Le boycott du pavillon russe du Salon du livre de Paris par Macron est un signe à la fois de servilité et de petitesse.

Servilité, d’autres diront alignement, sur la vague d’hystérie antirusse dont le prétexte a été l’assassinat d’un ancien espion russe à Londres, attribué sans preuves sérieuses à son ancien service et, donc, à Poutine. La raison en est sans doute l’amertume de Washington et de Londres devant le fiasco de leurs entreprises en Syrie.

Il est clair que Macron a voulu, dans cette affaire, se montrer l’élève modèle de l’OTAN, comme il veut être l’élève modèle de l’Europe de Bruxelles et qu’il avait été, un peu plus tôt, l’élève modèle de Sciences Po et de l’ENA.
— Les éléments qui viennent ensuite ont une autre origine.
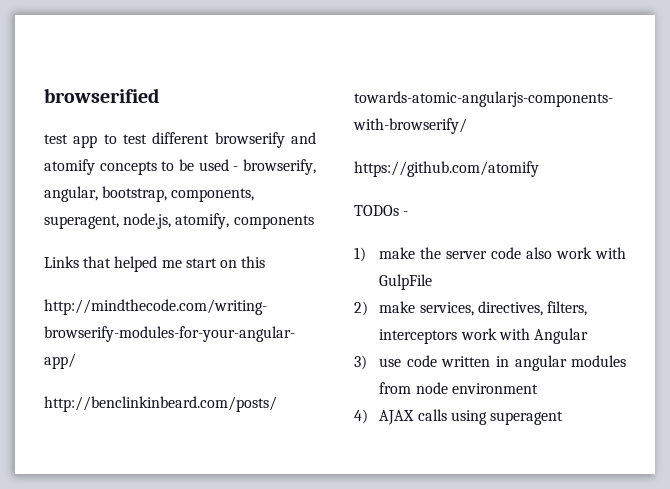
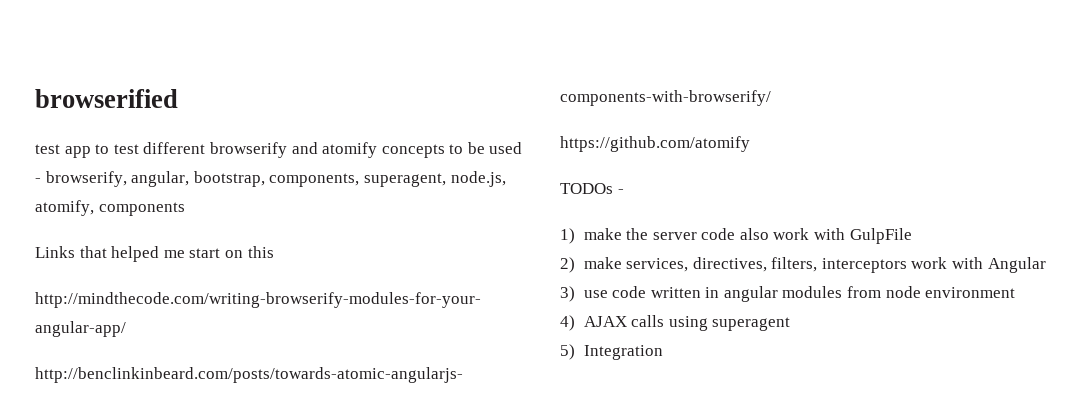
+ 5) Integration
La légèreté du point de départ (quelque tristesse que puisse inspirer la mort de deux personnes) lui donnait pourtant l’occasion de se démarquer, comme la France l’a fait dans des affaires autrement importantes : il ne l’a pas saisie, au contraire. Cela ne nous laisse rien augurer de bon si la tension venait à s’aggraver encore en Europe : il nous mettrait sans hésiter dans la nasse. D’autant que certains se demandent si, derrière cet alignement, ne se cache pas le réflexe mimétique d’un tempérament immature.

Mais il a fait aussi preuve de petitesse. Qu’est cette émotion passagère à côté de l’ancienneté des liens entre la France et la Russie ? Il avait pourtant tenu, à son entrée en fonctions, à fêter le 300e anniversaire de la visite du tsar Pierre le Grand à Versailles en y invitant le président russe, donnant l’illusion d’une indépendance d’esprit que rien n’est venu ensuite confirmer. Qu’est cette crise à côté des combats communs qui ont été menés en 1914-1917, en 1941-1945 et des millions de morts russes qui ont permis d’abattre les ennemis de la France ? Qu’est-elle à côté des innombrables convergences historiques de nos deux cultures ? Macron prétend connaître la philosophie, mais connait-il l’Histoire ?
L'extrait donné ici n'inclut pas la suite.